Iran: Preventing War by Making It Credible - Anthony H. Cordesman (Center for Strategic and International Studies)

  • There are times when the best way to prevent war is to clearly communicate that it is possible. It is not clear that Iran truly understands the growing risk it faces that years of Israeli and U.S. warnings can turn into action. To limit the risk of war as much as possible, there are three actions the U.S. could take.
  • The first is to reshape the focus of negotiations around clear U.S. red lines. If we really mean we have a military option and will act on it, we need to be far less ambiguous. Iran needs to know there are real limits to how long it can talk and stall.

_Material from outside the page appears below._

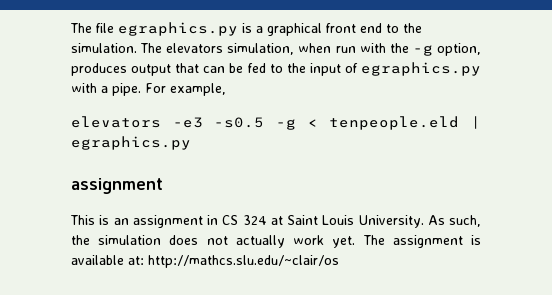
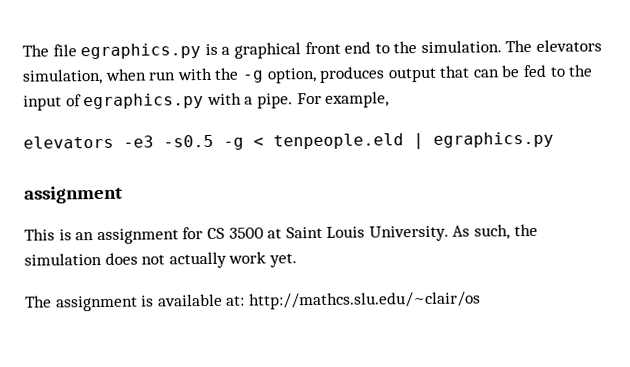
[207,215,267,225] in CS 324 -> [182,227,264,240] for CS 3500
(356, 242) none -> (297, 260) //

  • The second action is to make it clear to Iran that it has no successful options. There are many ways in which U.S. analysts with official connections can suggest how easy it would be to escalate to the point of destroying Iran’s refineries and power grid, suppressing its air defenses, and reacting to any low level of asymmetric attack by destroying key Iranian military objectives.
  • The U.S. can make clear that it might not simply target known and suspect nuclear facilities, but missile and military industrial facilities as well.
  • The U.S. can point out that it does not have to destroy hardened Iranian targets. All it has to do is keep closing the access entrances with repetitive strikes.
  • The third option is to put the best possible incentives on the table for Iran to accept a negotiated solution in ways that allow it to claim a kind of victory and save face.

    The writer holds the Arleigh A. Burke Chair in Strategy at CSIS.